## Extracted information
<<<<

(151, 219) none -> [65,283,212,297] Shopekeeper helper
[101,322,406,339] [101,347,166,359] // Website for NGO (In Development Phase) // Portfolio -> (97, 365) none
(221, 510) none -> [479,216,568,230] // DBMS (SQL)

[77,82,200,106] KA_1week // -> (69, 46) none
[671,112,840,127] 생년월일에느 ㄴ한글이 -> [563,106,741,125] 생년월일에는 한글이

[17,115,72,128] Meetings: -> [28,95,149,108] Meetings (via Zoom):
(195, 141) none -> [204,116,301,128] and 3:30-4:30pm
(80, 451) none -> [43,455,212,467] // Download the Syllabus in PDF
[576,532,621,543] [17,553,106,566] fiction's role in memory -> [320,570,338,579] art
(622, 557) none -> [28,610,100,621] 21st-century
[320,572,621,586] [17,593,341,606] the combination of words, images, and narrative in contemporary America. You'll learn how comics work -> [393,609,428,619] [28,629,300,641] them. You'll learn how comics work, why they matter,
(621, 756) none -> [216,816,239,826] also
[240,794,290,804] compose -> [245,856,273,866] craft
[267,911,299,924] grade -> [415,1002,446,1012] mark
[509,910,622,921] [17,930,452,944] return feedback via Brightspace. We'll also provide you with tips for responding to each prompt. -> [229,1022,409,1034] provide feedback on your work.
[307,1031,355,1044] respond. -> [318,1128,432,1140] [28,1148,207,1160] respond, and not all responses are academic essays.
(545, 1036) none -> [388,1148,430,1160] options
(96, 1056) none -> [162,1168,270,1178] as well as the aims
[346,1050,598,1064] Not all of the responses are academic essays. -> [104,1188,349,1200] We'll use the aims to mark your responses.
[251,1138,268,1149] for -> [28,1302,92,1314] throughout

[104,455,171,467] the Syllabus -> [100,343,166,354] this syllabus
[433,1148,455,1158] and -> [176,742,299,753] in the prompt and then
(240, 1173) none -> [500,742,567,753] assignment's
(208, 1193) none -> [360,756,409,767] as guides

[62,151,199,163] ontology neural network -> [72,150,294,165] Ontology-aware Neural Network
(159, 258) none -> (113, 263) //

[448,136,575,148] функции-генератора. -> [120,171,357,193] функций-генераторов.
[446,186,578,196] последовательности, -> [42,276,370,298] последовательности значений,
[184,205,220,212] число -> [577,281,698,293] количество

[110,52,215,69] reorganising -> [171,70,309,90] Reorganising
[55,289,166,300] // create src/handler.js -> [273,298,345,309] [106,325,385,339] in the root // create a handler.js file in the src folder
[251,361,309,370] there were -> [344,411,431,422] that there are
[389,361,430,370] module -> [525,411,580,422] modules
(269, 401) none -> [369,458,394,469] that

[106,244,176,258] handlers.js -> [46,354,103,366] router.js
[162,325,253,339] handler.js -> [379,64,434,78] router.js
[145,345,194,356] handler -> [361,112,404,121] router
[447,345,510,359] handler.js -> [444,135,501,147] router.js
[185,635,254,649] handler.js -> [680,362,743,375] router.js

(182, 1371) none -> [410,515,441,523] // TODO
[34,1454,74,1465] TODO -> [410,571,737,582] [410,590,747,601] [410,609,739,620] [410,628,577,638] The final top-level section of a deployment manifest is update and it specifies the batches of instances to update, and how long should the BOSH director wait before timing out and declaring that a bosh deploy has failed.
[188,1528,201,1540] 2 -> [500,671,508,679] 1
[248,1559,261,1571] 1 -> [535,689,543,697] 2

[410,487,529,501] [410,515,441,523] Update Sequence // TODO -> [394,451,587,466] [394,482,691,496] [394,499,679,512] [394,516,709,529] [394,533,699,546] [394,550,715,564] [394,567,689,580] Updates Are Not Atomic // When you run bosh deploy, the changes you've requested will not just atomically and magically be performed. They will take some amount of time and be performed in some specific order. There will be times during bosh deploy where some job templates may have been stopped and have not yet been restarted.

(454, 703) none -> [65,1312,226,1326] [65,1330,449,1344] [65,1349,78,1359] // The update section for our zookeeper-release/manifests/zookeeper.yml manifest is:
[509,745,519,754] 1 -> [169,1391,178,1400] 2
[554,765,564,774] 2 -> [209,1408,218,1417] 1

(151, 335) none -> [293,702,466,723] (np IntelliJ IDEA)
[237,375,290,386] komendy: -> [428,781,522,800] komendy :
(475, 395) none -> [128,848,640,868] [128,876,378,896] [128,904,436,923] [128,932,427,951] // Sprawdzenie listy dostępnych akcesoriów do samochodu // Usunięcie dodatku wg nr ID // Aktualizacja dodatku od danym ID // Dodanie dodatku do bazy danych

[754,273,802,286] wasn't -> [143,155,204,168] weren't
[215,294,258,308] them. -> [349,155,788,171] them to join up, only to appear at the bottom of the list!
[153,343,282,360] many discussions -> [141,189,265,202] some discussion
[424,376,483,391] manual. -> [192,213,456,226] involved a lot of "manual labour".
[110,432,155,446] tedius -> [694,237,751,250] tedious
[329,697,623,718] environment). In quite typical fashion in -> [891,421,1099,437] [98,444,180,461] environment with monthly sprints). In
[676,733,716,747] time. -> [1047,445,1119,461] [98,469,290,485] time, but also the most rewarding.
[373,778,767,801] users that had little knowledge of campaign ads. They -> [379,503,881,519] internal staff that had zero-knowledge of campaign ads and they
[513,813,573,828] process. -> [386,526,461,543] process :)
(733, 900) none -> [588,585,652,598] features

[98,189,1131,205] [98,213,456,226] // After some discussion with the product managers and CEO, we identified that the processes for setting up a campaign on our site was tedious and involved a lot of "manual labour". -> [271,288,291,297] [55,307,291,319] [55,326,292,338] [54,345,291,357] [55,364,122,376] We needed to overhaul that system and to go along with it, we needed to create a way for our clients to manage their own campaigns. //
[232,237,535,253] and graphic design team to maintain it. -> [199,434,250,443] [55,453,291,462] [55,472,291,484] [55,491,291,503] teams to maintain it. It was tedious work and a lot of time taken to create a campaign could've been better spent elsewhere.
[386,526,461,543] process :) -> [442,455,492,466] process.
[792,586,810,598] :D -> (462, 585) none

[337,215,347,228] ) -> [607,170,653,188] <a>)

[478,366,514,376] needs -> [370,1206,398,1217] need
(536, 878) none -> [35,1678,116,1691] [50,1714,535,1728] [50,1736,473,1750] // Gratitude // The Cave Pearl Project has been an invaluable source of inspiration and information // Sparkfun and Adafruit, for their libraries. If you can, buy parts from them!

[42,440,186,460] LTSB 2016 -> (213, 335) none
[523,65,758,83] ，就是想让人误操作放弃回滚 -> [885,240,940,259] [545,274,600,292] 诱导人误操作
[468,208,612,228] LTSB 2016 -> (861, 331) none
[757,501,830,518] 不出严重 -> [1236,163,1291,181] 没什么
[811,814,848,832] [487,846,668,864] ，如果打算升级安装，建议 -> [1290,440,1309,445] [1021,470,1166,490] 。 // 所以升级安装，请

>>>>

## Required action
An exact copy of every entry is required.

## Answer to the exercise
(151, 219) none -> [65,283,212,297] Shopekeeper helper
[101,322,406,339] [101,347,166,359] // Website for NGO (In Development Phase) // Portfolio -> (97, 365) none
(221, 510) none -> [479,216,568,230] // DBMS (SQL)

[77,82,200,106] KA_1week // -> (69, 46) none
[671,112,840,127] 생년월일에느 ㄴ한글이 -> [563,106,741,125] 생년월일에는 한글이

[17,115,72,128] Meetings: -> [28,95,149,108] Meetings (via Zoom):
(195, 141) none -> [204,116,301,128] and 3:30-4:30pm
(80, 451) none -> [43,455,212,467] // Download the Syllabus in PDF
[576,532,621,543] [17,553,106,566] fiction's role in memory -> [320,570,338,579] art
(622, 557) none -> [28,610,100,621] 21st-century
[320,572,621,586] [17,593,341,606] the combination of words, images, and narrative in contemporary America. You'll learn how comics work -> [393,609,428,619] [28,629,300,641] them. You'll learn how comics work, why they matter,
(621, 756) none -> [216,816,239,826] also
[240,794,290,804] compose -> [245,856,273,866] craft
[267,911,299,924] grade -> [415,1002,446,1012] mark
[509,910,622,921] [17,930,452,944] return feedback via Brightspace. We'll also provide you with tips for responding to each prompt. -> [229,1022,409,1034] provide feedback on your work.
[307,1031,355,1044] respond. -> [318,1128,432,1140] [28,1148,207,1160] respond, and not all responses are academic essays.
(545, 1036) none -> [388,1148,430,1160] options
(96, 1056) none -> [162,1168,270,1178] as well as the aims
[346,1050,598,1064] Not all of the responses are academic essays. -> [104,1188,349,1200] We'll use the aims to mark your responses.
[251,1138,268,1149] for -> [28,1302,92,1314] throughout

[104,455,171,467] the Syllabus -> [100,343,166,354] this syllabus
[433,1148,455,1158] and -> [176,742,299,753] in the prompt and then
(240, 1173) none -> [500,742,567,753] assignment's
(208, 1193) none -> [360,756,409,767] as guides

[62,151,199,163] ontology neural network -> [72,150,294,165] Ontology-aware Neural Network
(159, 258) none -> (113, 263) //

[448,136,575,148] функции-генератора. -> [120,171,357,193] функций-генераторов.
[446,186,578,196] последовательности, -> [42,276,370,298] последовательности значений,
[184,205,220,212] число -> [577,281,698,293] количество

[110,52,215,69] reorganising -> [171,70,309,90] Reorganising
[55,289,166,300] // create src/handler.js -> [273,298,345,309] [106,325,385,339] in the root // create a handler.js file in the src folder
[251,361,309,370] there were -> [344,411,431,422] that there are
[389,361,430,370] module -> [525,411,580,422] modules
(269, 401) none -> [369,458,394,469] that

[106,244,176,258] handlers.js -> [46,354,103,366] router.js
[162,325,253,339] handler.js -> [379,64,434,78] router.js
[145,345,194,356] handler -> [361,112,404,121] router
[447,345,510,359] handler.js -> [444,135,501,147] router.js
[185,635,254,649] handler.js -> [680,362,743,375] router.js

(182, 1371) none -> [410,515,441,523] // TODO
[34,1454,74,1465] TODO -> [410,571,737,582] [410,590,747,601] [410,609,739,620] [410,628,577,638] The final top-level section of a deployment manifest is update and it specifies the batches of instances to update, and how long should the BOSH director wait before timing out and declaring that a bosh deploy has failed.
[188,1528,201,1540] 2 -> [500,671,508,679] 1
[248,1559,261,1571] 1 -> [535,689,543,697] 2

[410,487,529,501] [410,515,441,523] Update Sequence // TODO -> [394,451,587,466] [394,482,691,496] [394,499,679,512] [394,516,709,529] [394,533,699,546] [394,550,715,564] [394,567,689,580] Updates Are Not Atomic // When you run bosh deploy, the changes you've requested will not just atomically and magically be performed. They will take some amount of time and be performed in some specific order. There will be times during bosh deploy where some job templates may have been stopped and have not yet been restarted.

(454, 703) none -> [65,1312,226,1326] [65,1330,449,1344] [65,1349,78,1359] // The update section for our zookeeper-release/manifests/zookeeper.yml manifest is:
[509,745,519,754] 1 -> [169,1391,178,1400] 2
[554,765,564,774] 2 -> [209,1408,218,1417] 1

(151, 335) none -> [293,702,466,723] (np IntelliJ IDEA)
[237,375,290,386] komendy: -> [428,781,522,800] komendy :
(475, 395) none -> [128,848,640,868] [128,876,378,896] [128,904,436,923] [128,932,427,951] // Sprawdzenie listy dostępnych akcesoriów do samochodu // Usunięcie dodatku wg nr ID // Aktualizacja dodatku od danym ID // Dodanie dodatku do bazy danych

[754,273,802,286] wasn't -> [143,155,204,168] weren't
[215,294,258,308] them. -> [349,155,788,171] them to join up, only to appear at the bottom of the list!
[153,343,282,360] many discussions -> [141,189,265,202] some discussion
[424,376,483,391] manual. -> [192,213,456,226] involved a lot of "manual labour".
[110,432,155,446] tedius -> [694,237,751,250] tedious
[329,697,623,718] environment). In quite typical fashion in -> [891,421,1099,437] [98,444,180,461] environment with monthly sprints). In
[676,733,716,747] time. -> [1047,445,1119,461] [98,469,290,485] time, but also the most rewarding.
[373,778,767,801] users that had little knowledge of campaign ads. They -> [379,503,881,519] internal staff that had zero-knowledge of campaign ads and they
[513,813,573,828] process. -> [386,526,461,543] process :)
(733, 900) none -> [588,585,652,598] features

[98,189,1131,205] [98,213,456,226] // After some discussion with the product managers and CEO, we identified that the processes for setting up a campaign on our site was tedious and involved a lot of "manual labour". -> [271,288,291,297] [55,307,291,319] [55,326,292,338] [54,345,291,357] [55,364,122,376] We needed to overhaul that system and to go along with it, we needed to create a way for our clients to manage their own campaigns. //
[232,237,535,253] and graphic design team to maintain it. -> [199,434,250,443] [55,453,291,462] [55,472,291,484] [55,491,291,503] teams to maintain it. It was tedious work and a lot of time taken to create a campaign could've been better spent elsewhere.
[386,526,461,543] process :) -> [442,455,492,466] process.
[792,586,810,598] :D -> (462, 585) none

[337,215,347,228] ) -> [607,170,653,188] <a>)

[478,366,514,376] needs -> [370,1206,398,1217] need
(536, 878) none -> [35,1678,116,1691] [50,1714,535,1728] [50,1736,473,1750] // Gratitude // The Cave Pearl Project has been an invaluable source of inspiration and information // Sparkfun and Adafruit, for their libraries. If you can, buy parts from them!

[42,440,186,460] LTSB 2016 -> (213, 335) none
[523,65,758,83] ，就是想让人误操作放弃回滚 -> [885,240,940,259] [545,274,600,292] 诱导人误操作
[468,208,612,228] LTSB 2016 -> (861, 331) none
[757,501,830,518] 不出严重 -> [1236,163,1291,181] 没什么
[811,814,848,832] [487,846,668,864] ，如果打算升级安装，建议 -> [1290,440,1309,445] [1021,470,1166,490] 。 // 所以升级安装，请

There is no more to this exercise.